*** Data extract ***

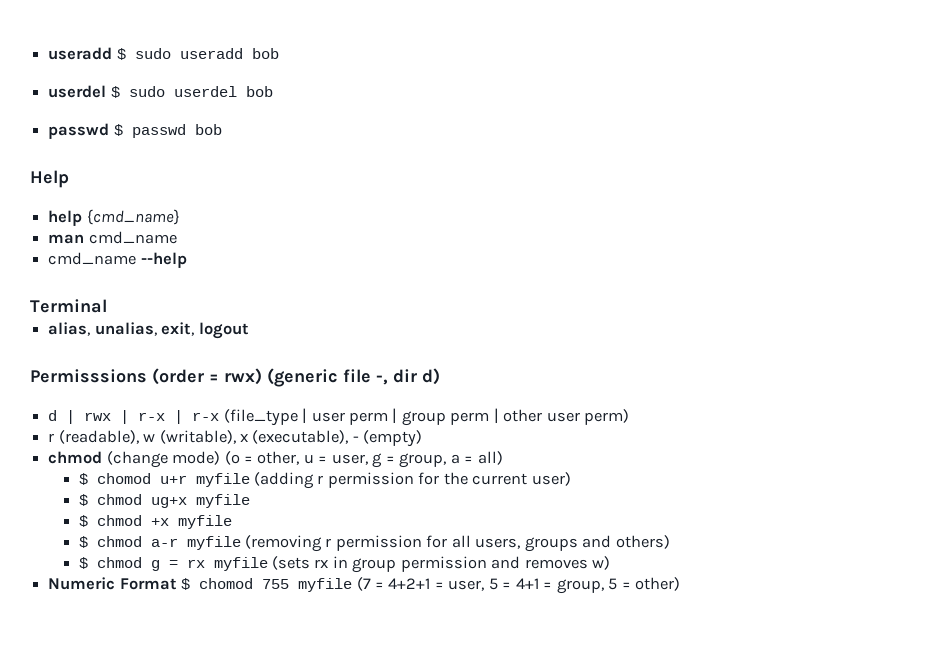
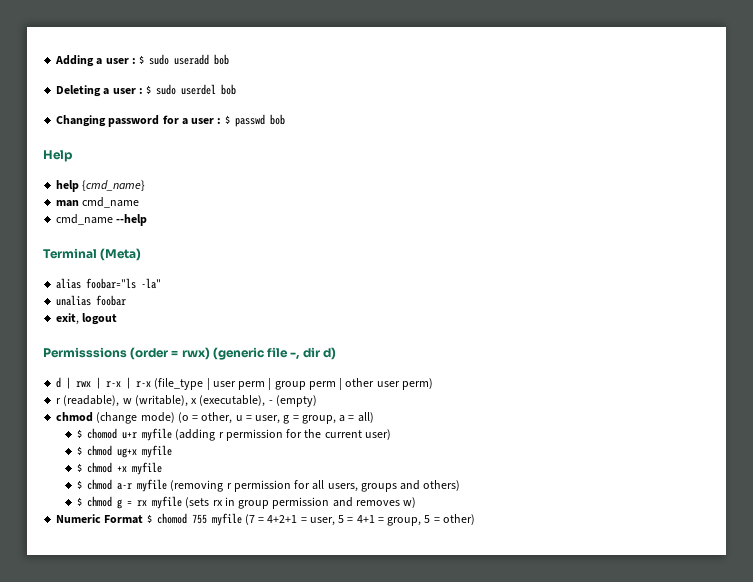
- useradd $ sudo useradd bob
+ Adding a user : $ sudo useradd bob
- userdel $ sudo userdel bob
+ Deleting a user : $ sudo userdel bob
- passwd $ passwd bob
+ Changing password for a user : $ passwd bob
- Terminal
- alias, unalias, exit, logout
+ Terminal (Meta)
+ alias foobar="ls -la"
+ unalias foobar
+ exit, logout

*** End of Data extract ***

• Exercise directions
Looking at the records above, please output exactly the lines that run from the one holding "user : $ sudo userdel bob" to the final line, and only those.

• Final answer
+ Deleting a user : $ sudo userdel bob
- passwd $ passwd bob
+ Changing password for a user : $ passwd bob
- Terminal
- alias, unalias, exit, logout
+ Terminal (Meta)
+ alias foobar="ls -la"
+ unalias foobar
+ exit, logout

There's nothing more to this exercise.